* PROBLEM
Gather each line containing the string "CIGAR" from these entries.

* DATA SECTION
-=-=-=-=-

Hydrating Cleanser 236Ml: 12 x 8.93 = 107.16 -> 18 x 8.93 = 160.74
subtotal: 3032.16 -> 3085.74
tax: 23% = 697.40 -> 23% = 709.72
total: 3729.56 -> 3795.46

-=-=-=-=-

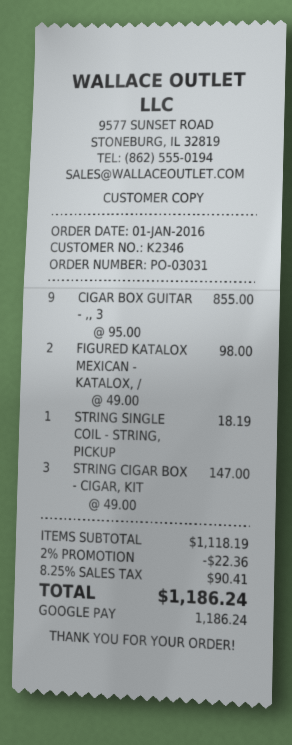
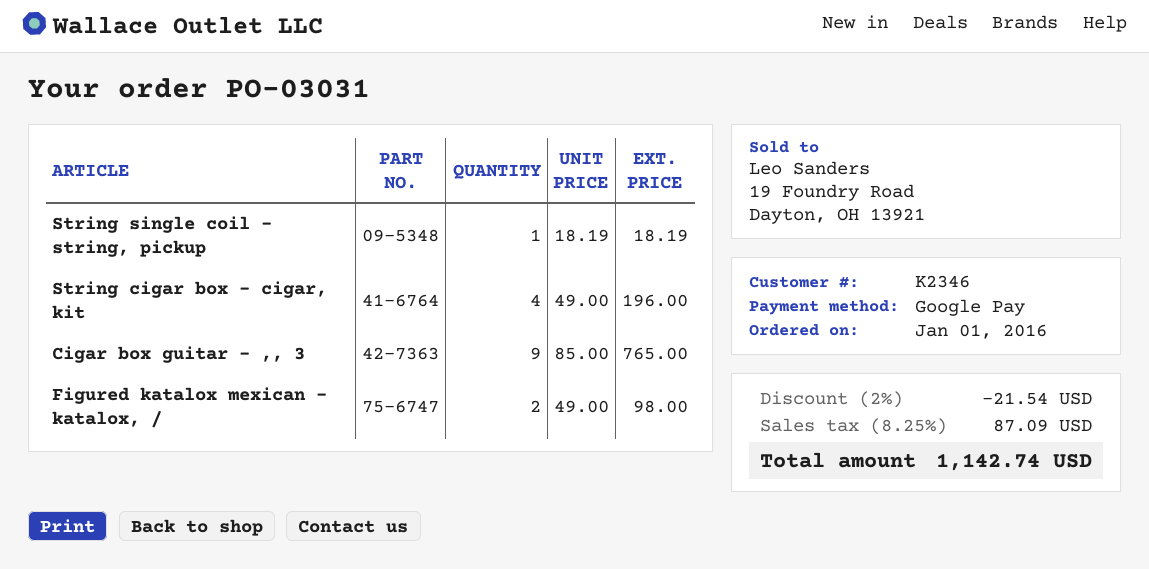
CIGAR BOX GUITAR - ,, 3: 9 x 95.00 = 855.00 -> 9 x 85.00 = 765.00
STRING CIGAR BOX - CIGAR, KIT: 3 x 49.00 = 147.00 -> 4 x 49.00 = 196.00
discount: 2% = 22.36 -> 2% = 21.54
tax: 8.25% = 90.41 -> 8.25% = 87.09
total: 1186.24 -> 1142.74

-=-=-=-=-

* YOUR SOLUTION
CIGAR BOX GUITAR - ,, 3: 9 x 95.00 = 855.00 -> 9 x 85.00 = 765.00
STRING CIGAR BOX - CIGAR, KIT: 3 x 49.00 = 147.00 -> 4 x 49.00 = 196.00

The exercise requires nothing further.